Our world-class Wildlife Nutrition team explored numerous options to improve Asha’s food intake to maintain her strength and energy levels without further compromising her gut. Despite some initial signs of improvement, by the end of February Asha’s progress had stalled, with apparent good days alternating with noticeable setbacks. The Veterinary team knew further information was needed, and Asha underwent a second anesthetic procedure to allow for additional diagnostic testing. Given her sheer size (Asha weighed over 1,800 kg), diagnosing her ailment was a major challenge for our Veterinary team. Further adding to the technical difficulty were the significant risks with rhino anesthesia. The decision to anesthetize her again was not taken lightly, and fortunately Asha recovered smoothly from the procedure. The tests continued to indicate there was a possibility of serious gastrointestinal issues.

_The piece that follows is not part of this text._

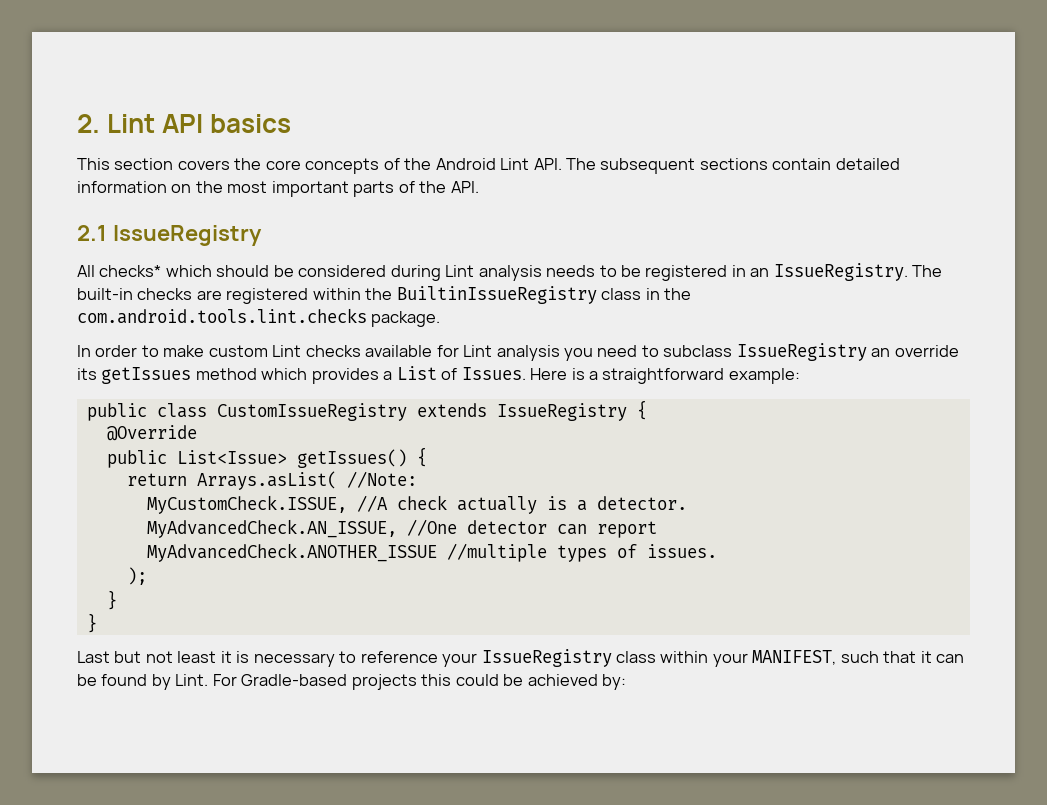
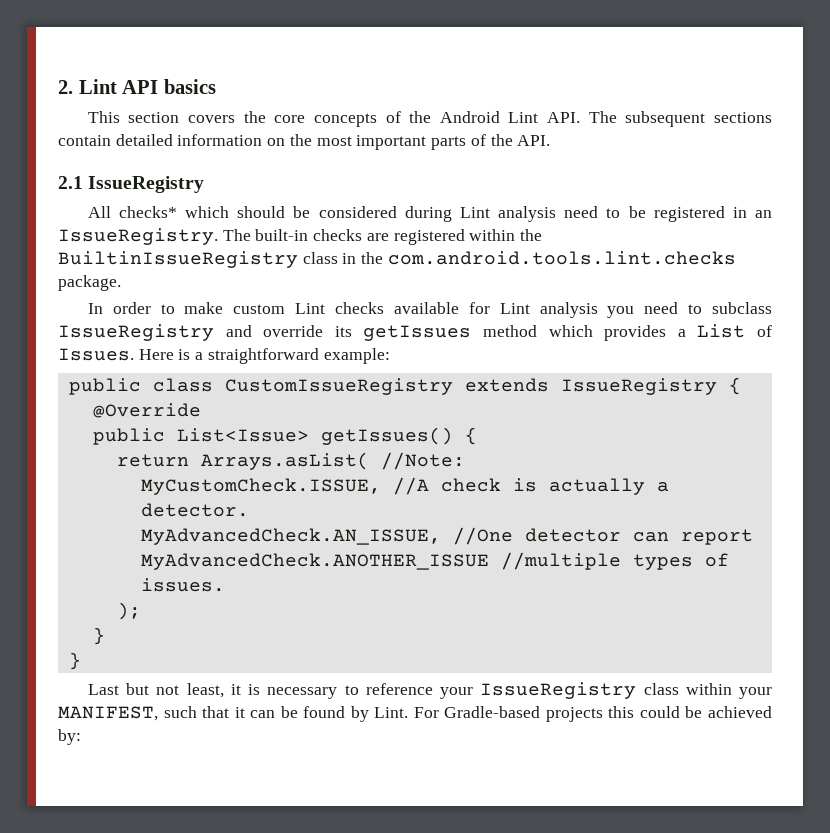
[546,265,596,277] needs -> [564,206,599,218] need
[871,348,891,357] an -> [225,325,252,337] and
[456,496,567,514] actually is -> [512,478,645,495] is actually
[177,651,217,663] least -> [186,683,224,698] least,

Despite showing some improvement following this second procedure, her health continued to decline. The possibility of a bacterial infection became less likely, leaving the concerned Veterinary team without a firm diagnosis beyond the suspicion of cancer. Keepers diligently weighed and reported Asha’s food intake and fecal outputs daily to closely and objectively monitor her condition. As her appetite continued to decline, the next necessary step to reach a more definitive diagnosis was to perform an intestinal biopsy (sampling of a small piece of her small intestines via a surgical incision in the abdominal wall). This is considered a high risk procedure in rhinos, and a team of experts was assembled which included anesthesiologists, radiologists, surgeons and zoo medicine specialists.
The surgery proved to be even more challenging than expected. Greater one-horned rhinos have a very tough skin and a thick abdominal wall, and her large abdomen did not allow easy access to the small intestines. Asha’s colon was severely distended by gas, which added to the difficulty of the procedure. Considering her deteriorating condition despite the best medical care she was given, and since a treatable disease could not be identified during surgery, the Veterinary team, along with her Keepers, made the very hard decision to euthanize her on Thursday, March 17th.
Pathologists from the Ontario Veterinary College joined the Veterinary team on Friday to perform a necropsy to determine the cause of Asha’s illness. An entire segment of her small intestines was markedly thickened, and her large intestines were severely distended with gas. The thickening of the small intestines likely explains why her stomach could not empty normally as the reduced diameter of the small intestines was slowing down the passage of food. Further testing will be pursued in the next few weeks to determine the cause of the thickening.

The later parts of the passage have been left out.